When the line containing "(482, 537) none" is reached, begin reproducing lines exactly and continue through the last line of the records below.

--- Task input ---

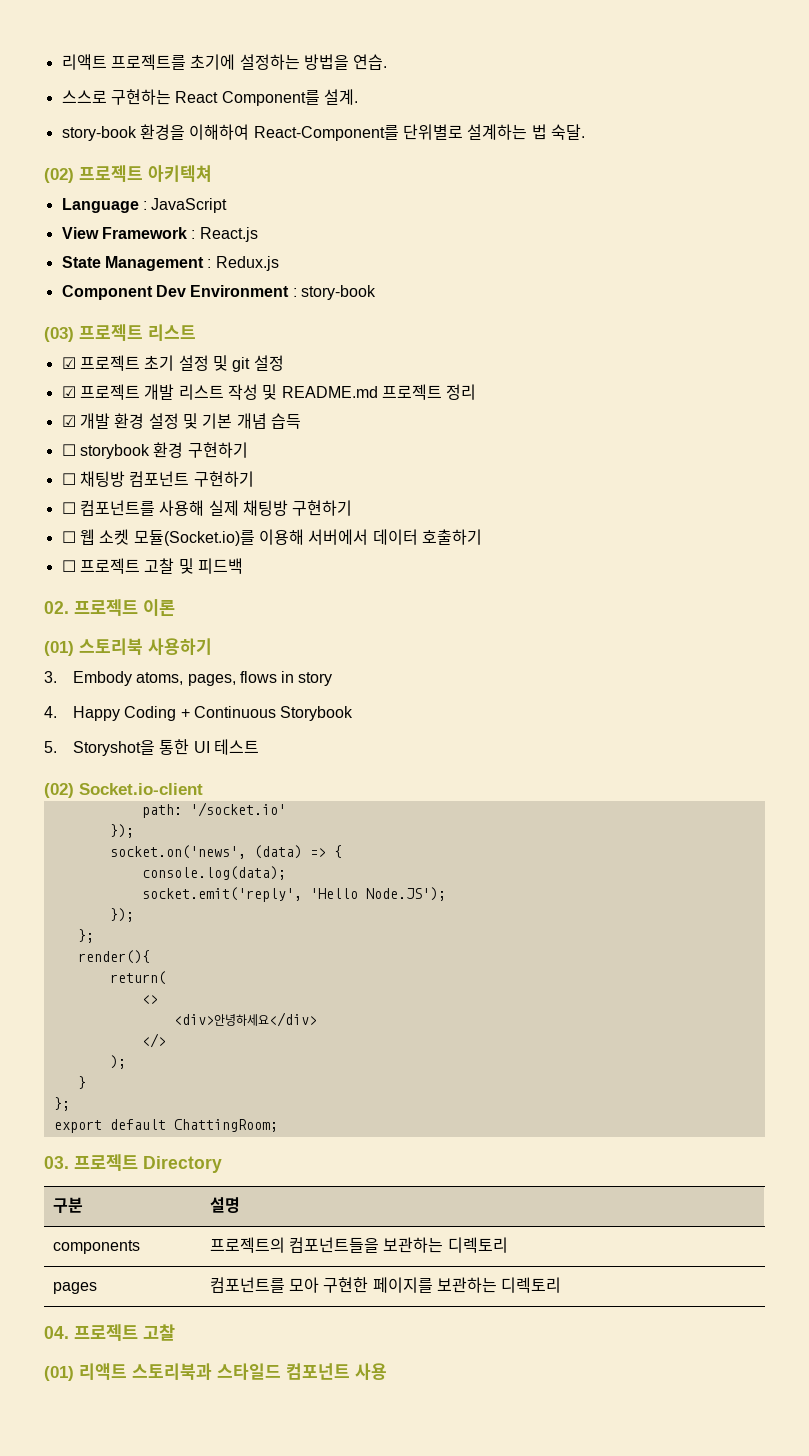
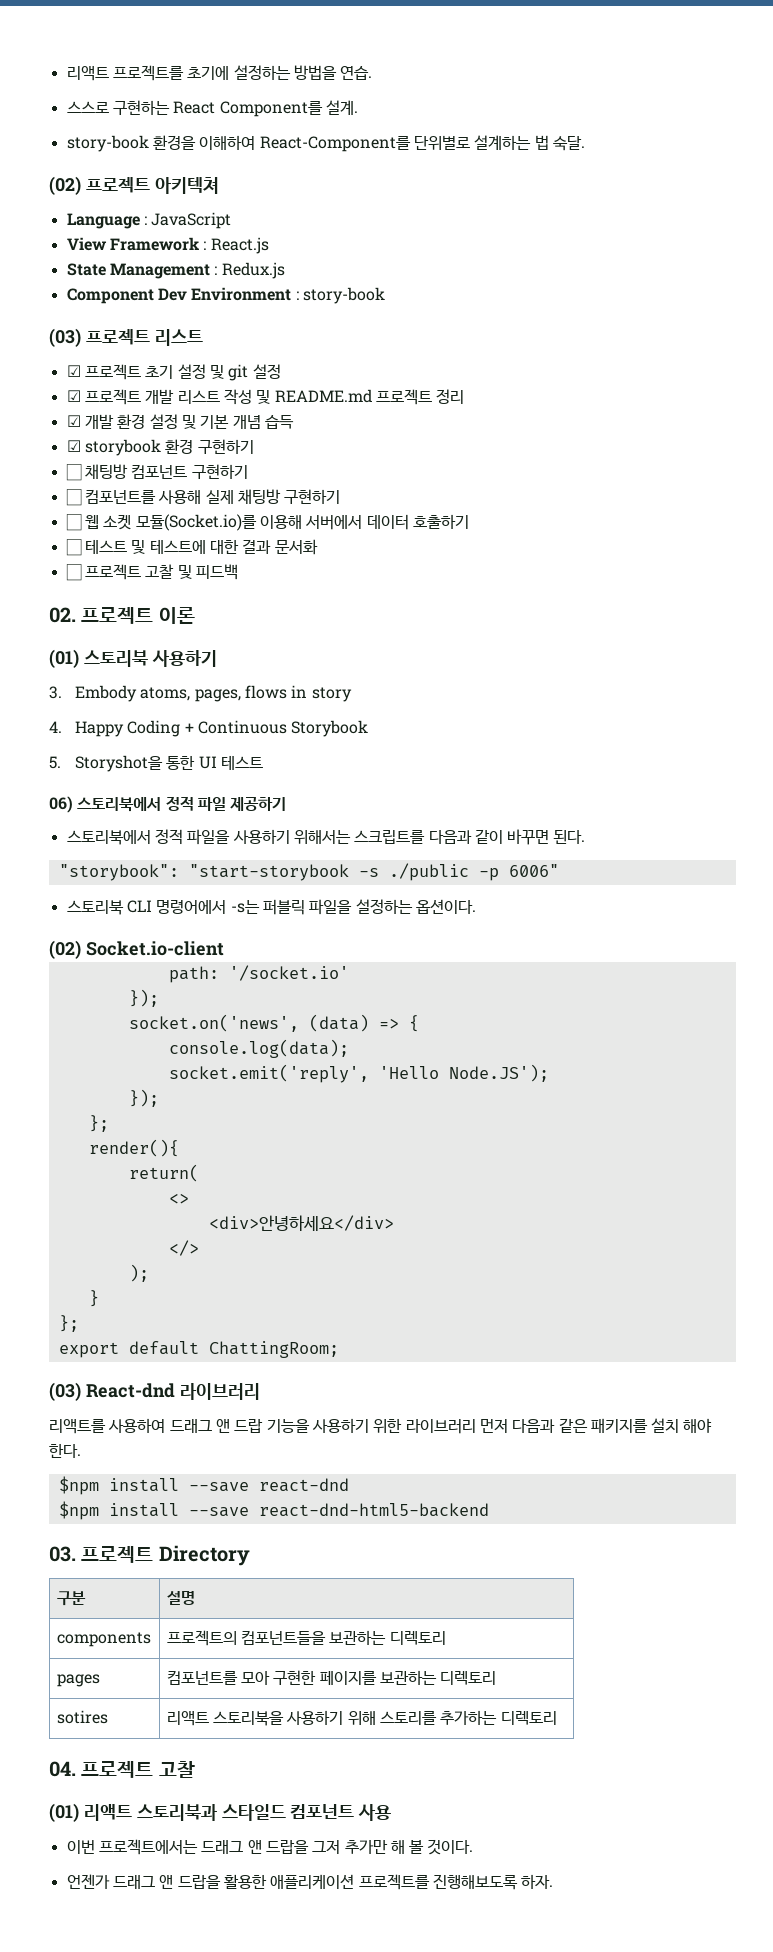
[61,444,76,456] ☐ -> [66,440,81,452] ☑
(482, 537) none -> [65,539,318,556] // ☐ 테스트 및 테스트에 대한 결과 문서화
(259, 747) none -> [49,796,287,813] [66,829,586,845] [58,863,559,881] [66,899,476,915] // 06) 스토리북에서 정적 파일 제공하기 // 스토리북에서 정적 파일을 사용하기 위해서는 스크립트를 다음과 같이 바꾸면 된다. // "storybook": "start-storybook -s ./public -p 6006" // 스토리북 CLI 명령어에서 -s는 퍼블릭 파일을 설정하는 옵션이다.
(278, 1125) none -> [49,1382,260,1401] [49,1418,713,1434] [49,1443,81,1458] [58,1476,349,1495] [58,1501,489,1520] // (03) React-dnd 라이브러리 // 리액트를 사용하여 드래그 앤 드랍 기능을 사용하기 위한 라이브러리 먼저 다음과 같은 패키지를 설치 해야 한다. // $npm install --save react-dnd // $npm install --save react-dnd-html5-backend
(562, 1285) none -> [56,1710,108,1724] [166,1710,557,1726] // sotires | 리액트 스토리북을 사용하기 위해 스토리를 추가하는 디렉토리
(387, 1371) none -> [66,1839,474,1855] [66,1874,554,1890] // 이번 프로젝트에서는 드래그 앤 드랍을 그저 추가만 해 볼 것이다. // 언젠가 드래그 앤 드랍을 활용한 애플리케이션 프로젝트를 진행해보도록 하자.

---

Reply
(482, 537) none -> [65,539,318,556] // ☐ 테스트 및 테스트에 대한 결과 문서화
(259, 747) none -> [49,796,287,813] [66,829,586,845] [58,863,559,881] [66,899,476,915] // 06) 스토리북에서 정적 파일 제공하기 // 스토리북에서 정적 파일을 사용하기 위해서는 스크립트를 다음과 같이 바꾸면 된다. // "storybook": "start-storybook -s ./public -p 6006" // 스토리북 CLI 명령어에서 -s는 퍼블릭 파일을 설정하는 옵션이다.
(278, 1125) none -> [49,1382,260,1401] [49,1418,713,1434] [49,1443,81,1458] [58,1476,349,1495] [58,1501,489,1520] // (03) React-dnd 라이브러리 // 리액트를 사용하여 드래그 앤 드랍 기능을 사용하기 위한 라이브러리 먼저 다음과 같은 패키지를 설치 해야 한다. // $npm install --save react-dnd // $npm install --save react-dnd-html5-backend
(562, 1285) none -> [56,1710,108,1724] [166,1710,557,1726] // sotires | 리액트 스토리북을 사용하기 위해 스토리를 추가하는 디렉토리
(387, 1371) none -> [66,1839,474,1855] [66,1874,554,1890] // 이번 프로젝트에서는 드래그 앤 드랍을 그저 추가만 해 볼 것이다. // 언젠가 드래그 앤 드랍을 활용한 애플리케이션 프로젝트를 진행해보도록 하자.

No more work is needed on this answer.